Goal of the exercise:
For the records below, tally the lines that include the word "Phase" and report the number alone.

Supplied records:
↓↓↓

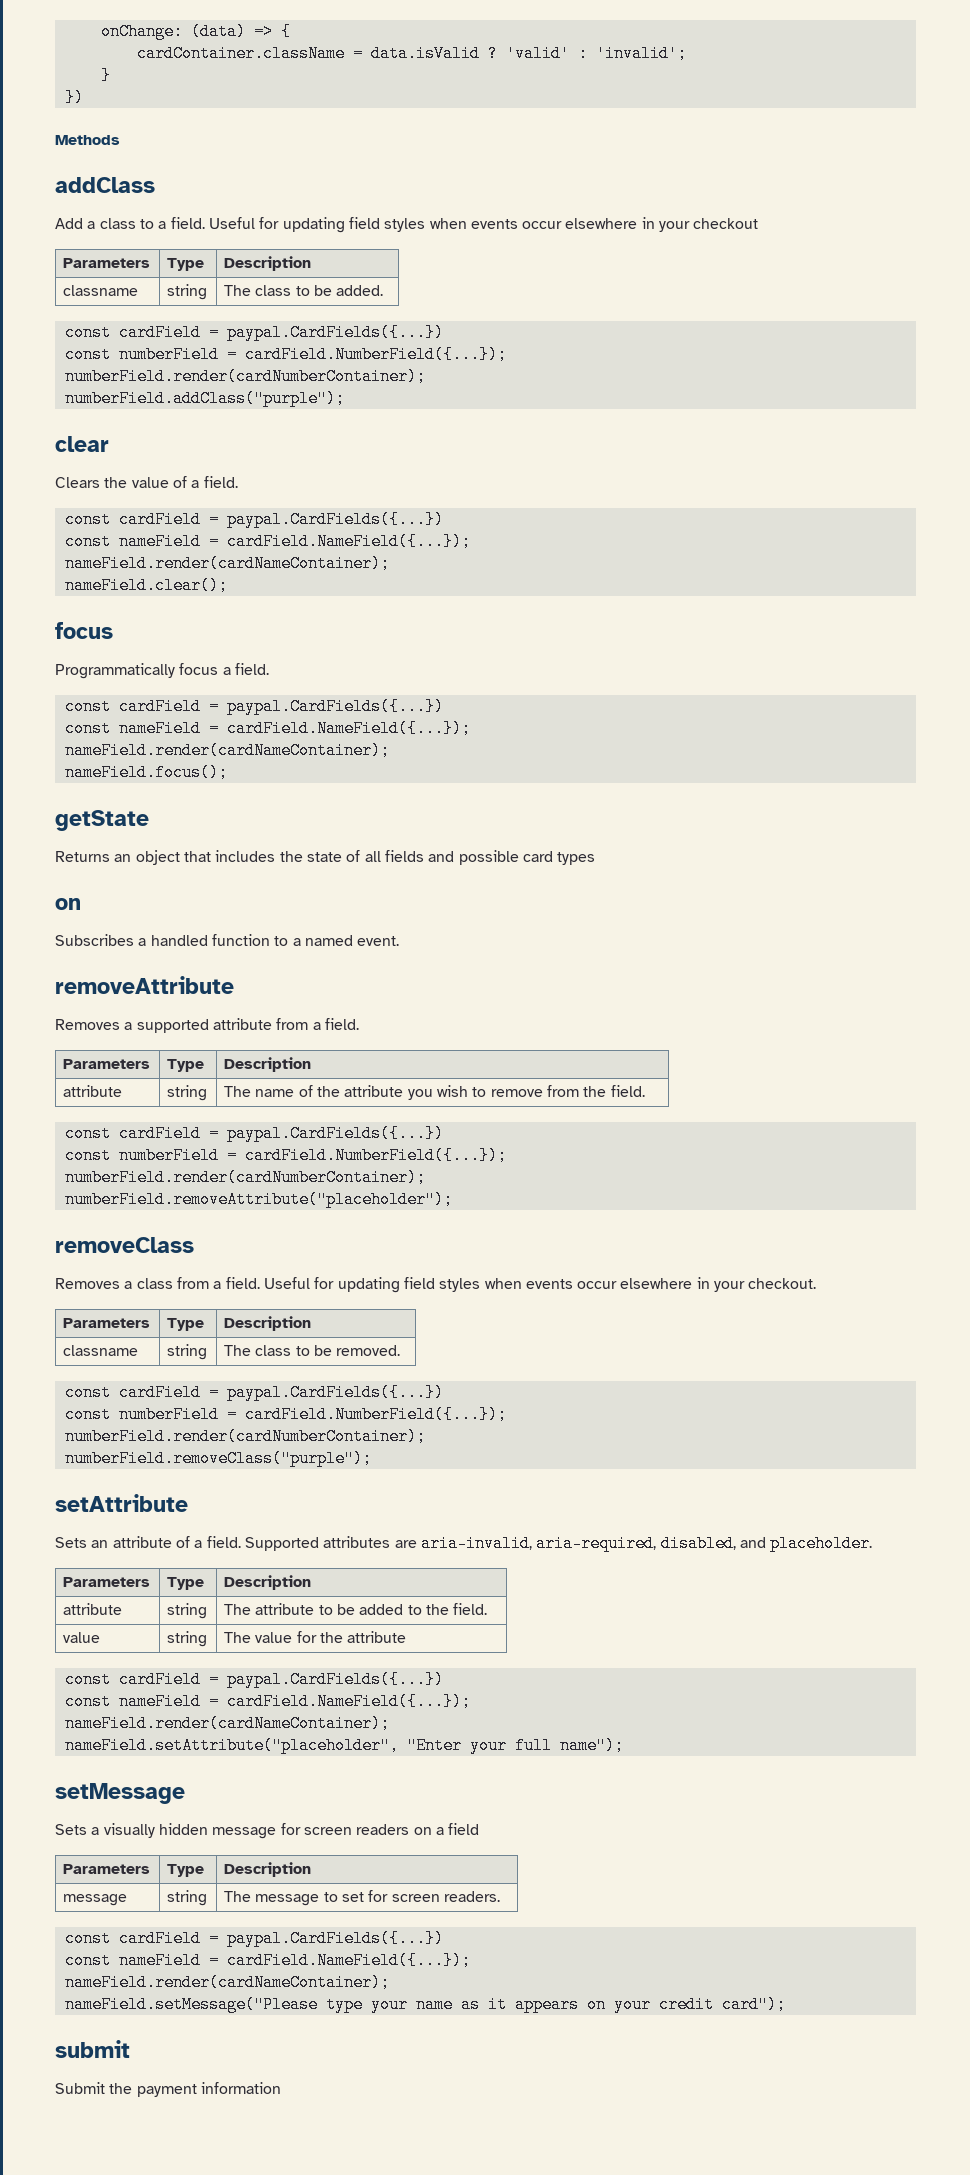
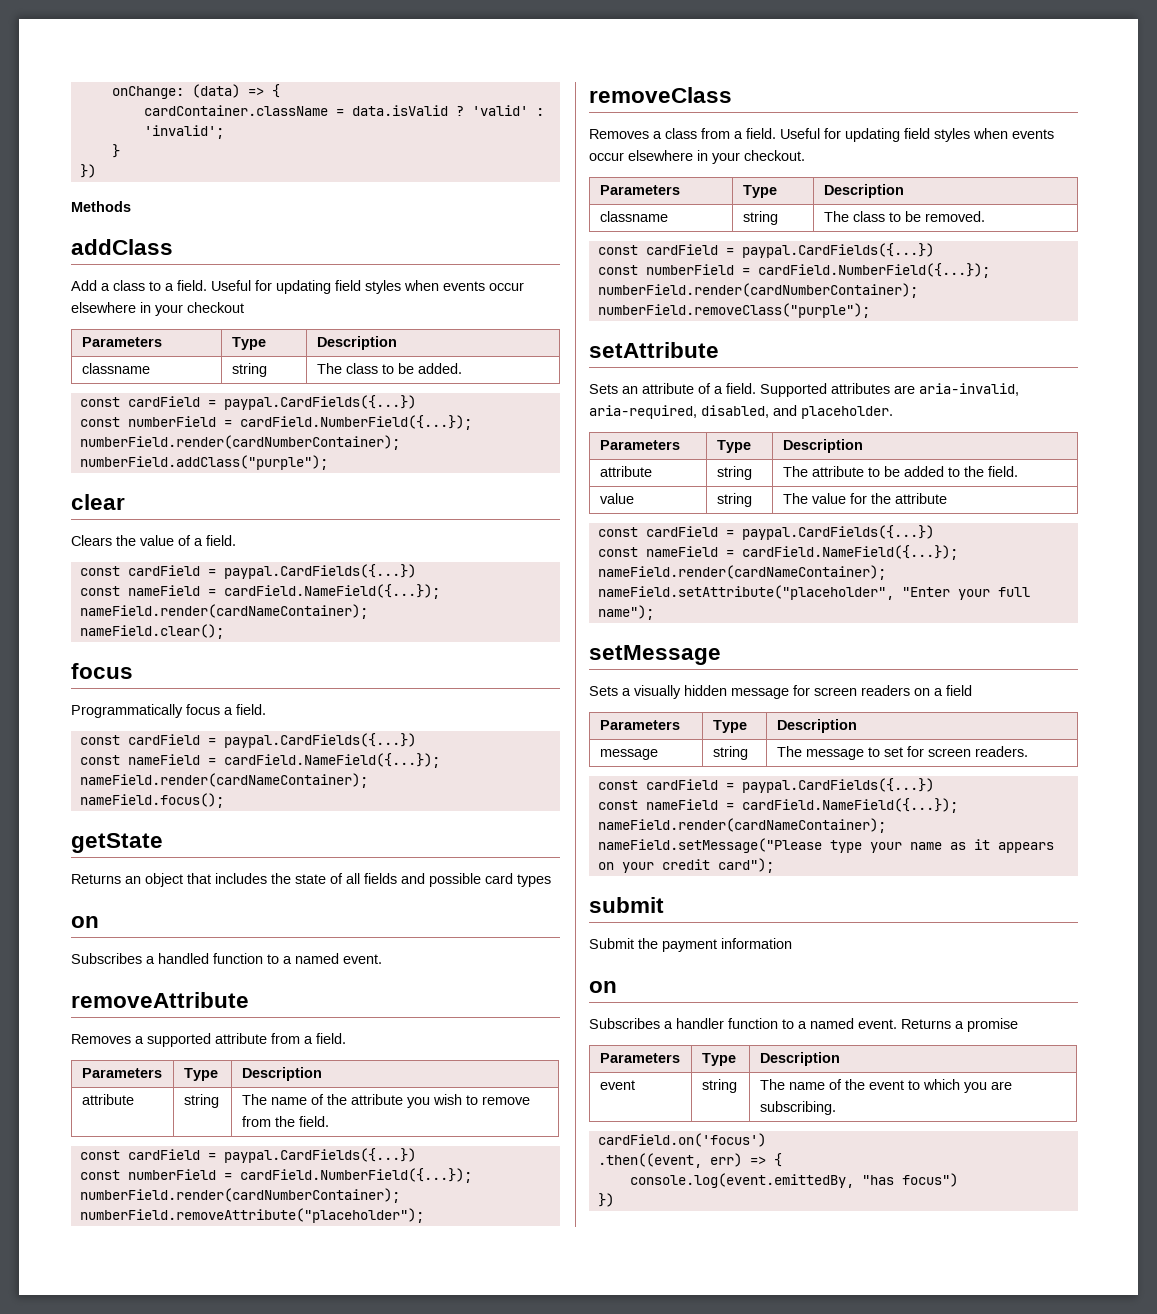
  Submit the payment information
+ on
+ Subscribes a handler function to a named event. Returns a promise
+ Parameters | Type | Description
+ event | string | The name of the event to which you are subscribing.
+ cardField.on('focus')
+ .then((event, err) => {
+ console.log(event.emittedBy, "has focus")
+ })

↑↑↑
↓↓↓

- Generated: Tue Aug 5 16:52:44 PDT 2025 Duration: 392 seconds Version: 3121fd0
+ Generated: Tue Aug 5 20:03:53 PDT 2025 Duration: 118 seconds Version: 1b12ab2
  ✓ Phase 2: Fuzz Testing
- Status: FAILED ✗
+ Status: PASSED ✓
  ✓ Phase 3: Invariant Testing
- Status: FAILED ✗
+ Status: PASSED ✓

↑↑↑

Answer below:
2